*** Opening of Exercise material ***

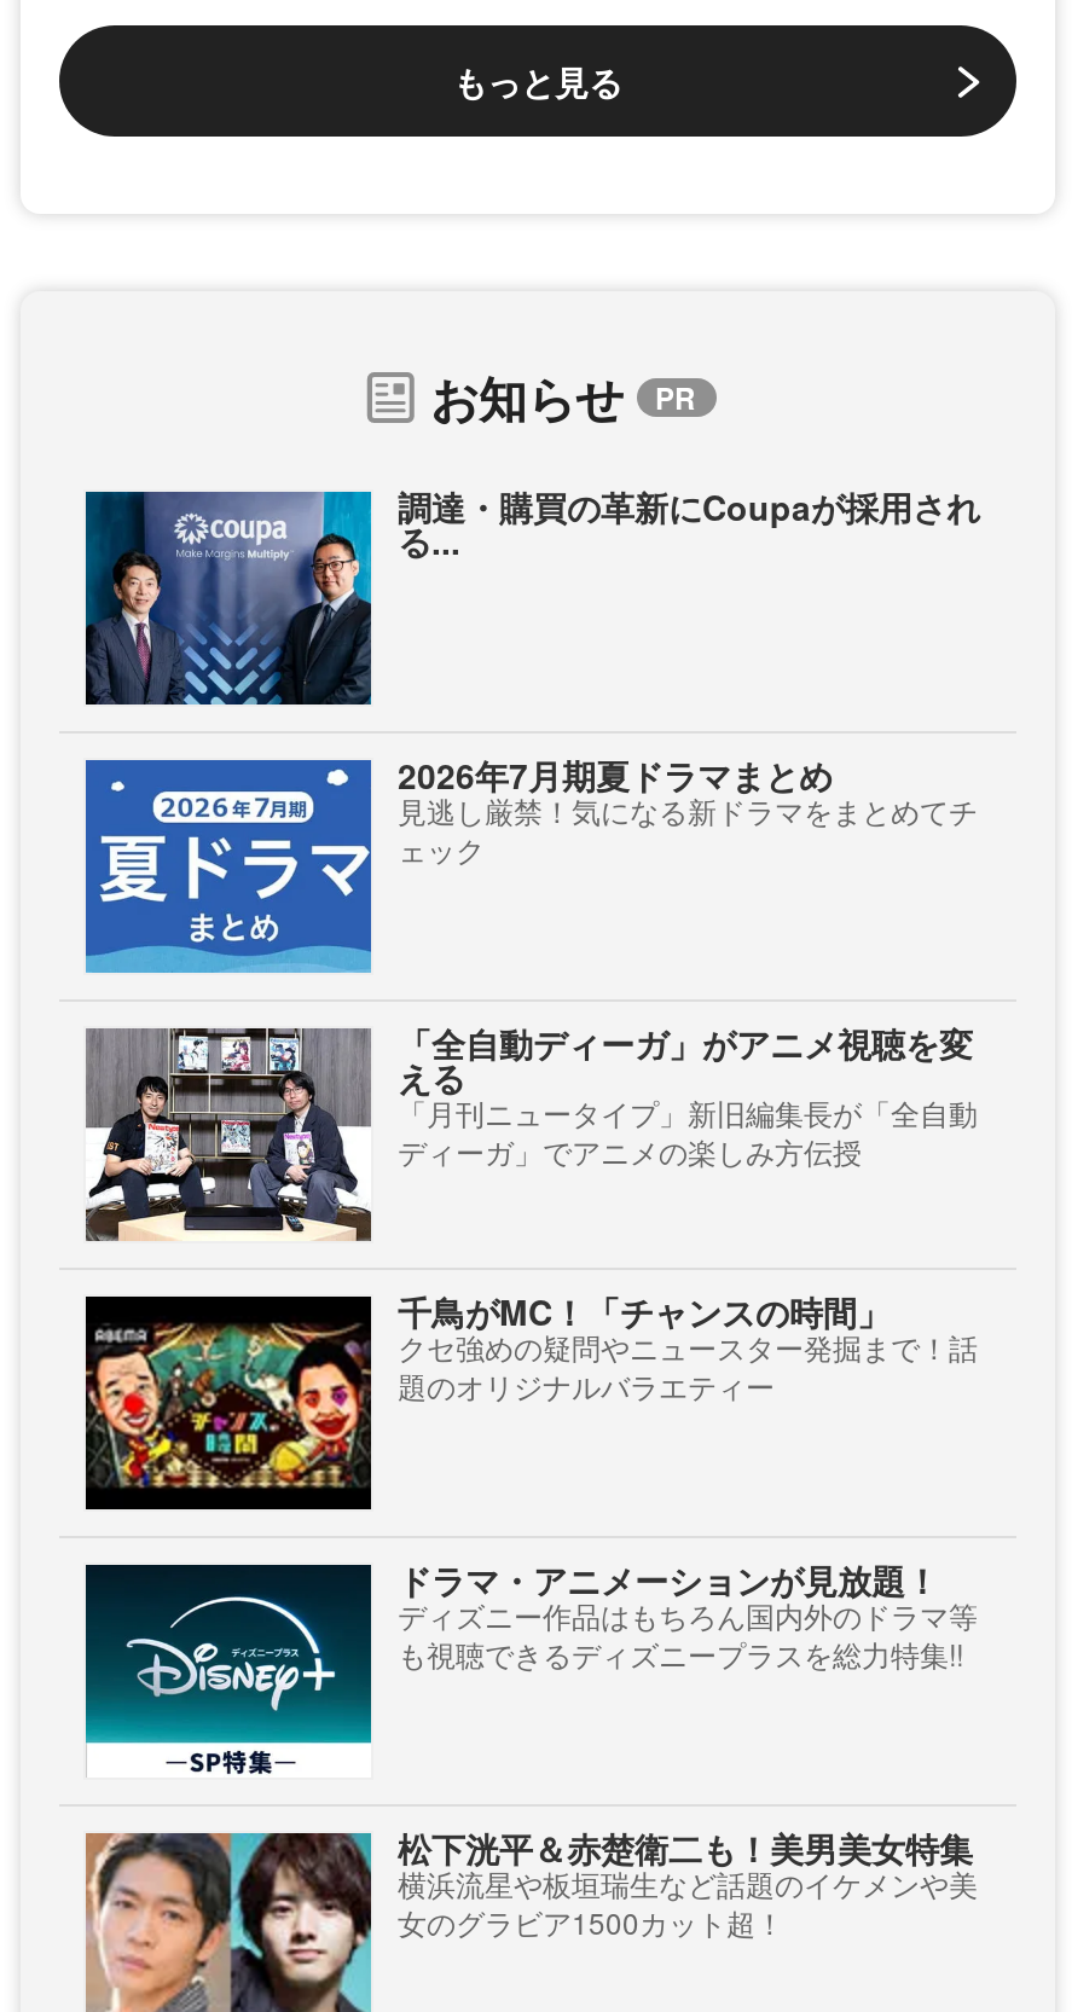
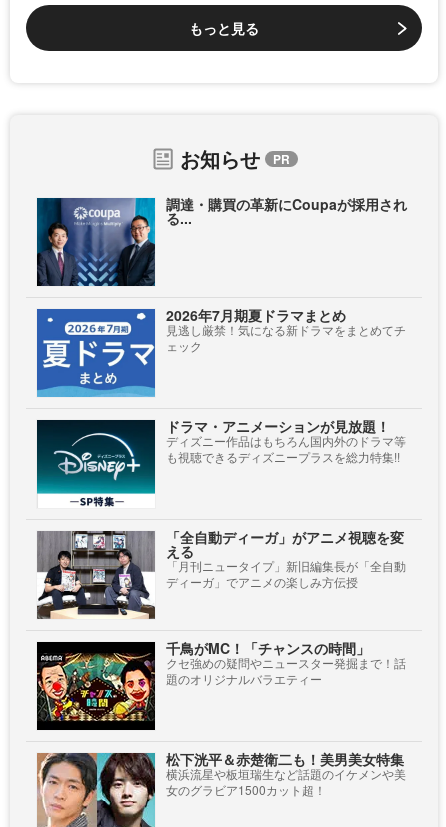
moved [83,1019,978,1405] -> [36,527,406,687]: [image] | 「全自動ディーガ」がアニメ視聴を変 | える | 「月刊ニュータイプ」新旧編集長が「全自動 | ディーガ」でアニメの楽しみ方伝授 | 千鳥がMC！「チャンスの時間」 | クセ強めの疑問やニュースター発掘まで！話 | 題のオリジナルバラエティー
moved [81,1316,376,1497] -> [35,650,157,725]: [image]
moved [83,1555,978,1778] -> [37,416,406,508]: [image] | ドラマ・アニメーションが見放題！ | ディズニー作品はもちろん国内外のドラマ等 | も視聴できるディズニープラスを総力特集!!

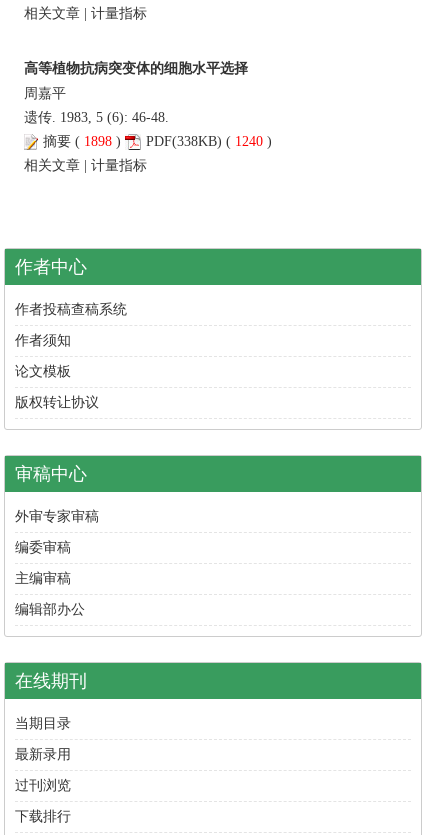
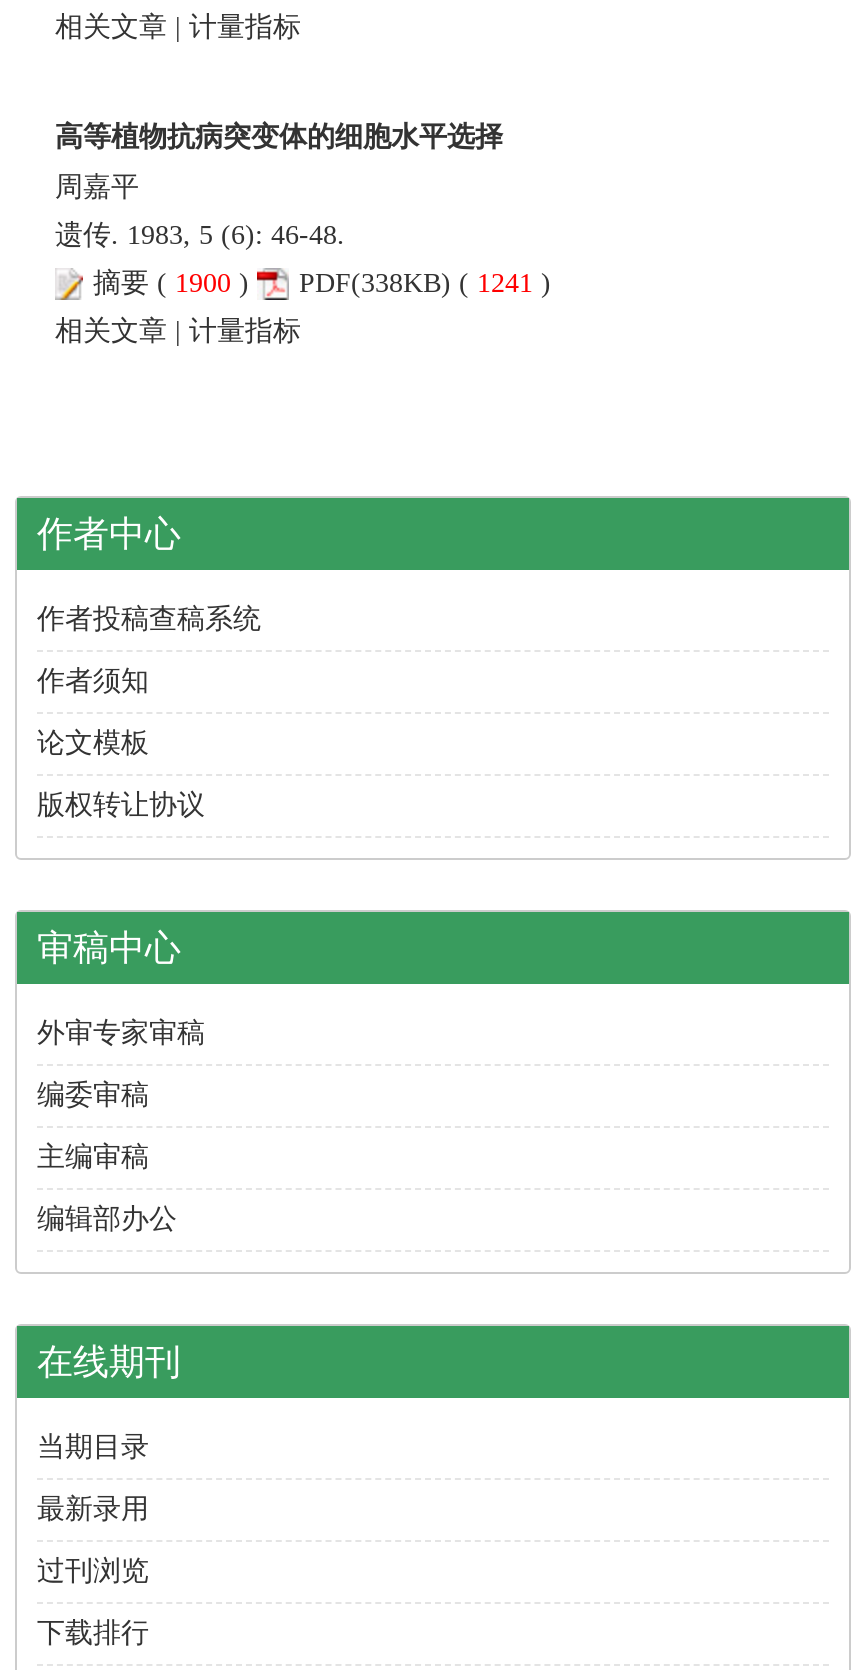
[43,134,125,149] 摘要(1898) -> [93,267,257,297] 摘要(1900)
[146,134,272,149] PDF(338KB) (1240) -> [299,267,551,297] PDF(338KB) (1241)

*** Close of Exercise material ***

→ Task goal: No pictures belong in the copy: reproduce exactly the lines above from the one that contains "moved [83,1555,978,1778] ->" through the last line of the entries.

→ Answer for this exercise:
moved [83,1555,978,1778] -> [37,416,406,508]: [image] | ドラマ・アニメーションが見放題！ | ディズニー作品はもちろん国内外のドラマ等 | も視聴できるディズニープラスを総力特集!!

[43,134,125,149] 摘要(1898) -> [93,267,257,297] 摘要(1900)
[146,134,272,149] PDF(338KB) (1240) -> [299,267,551,297] PDF(338KB) (1241)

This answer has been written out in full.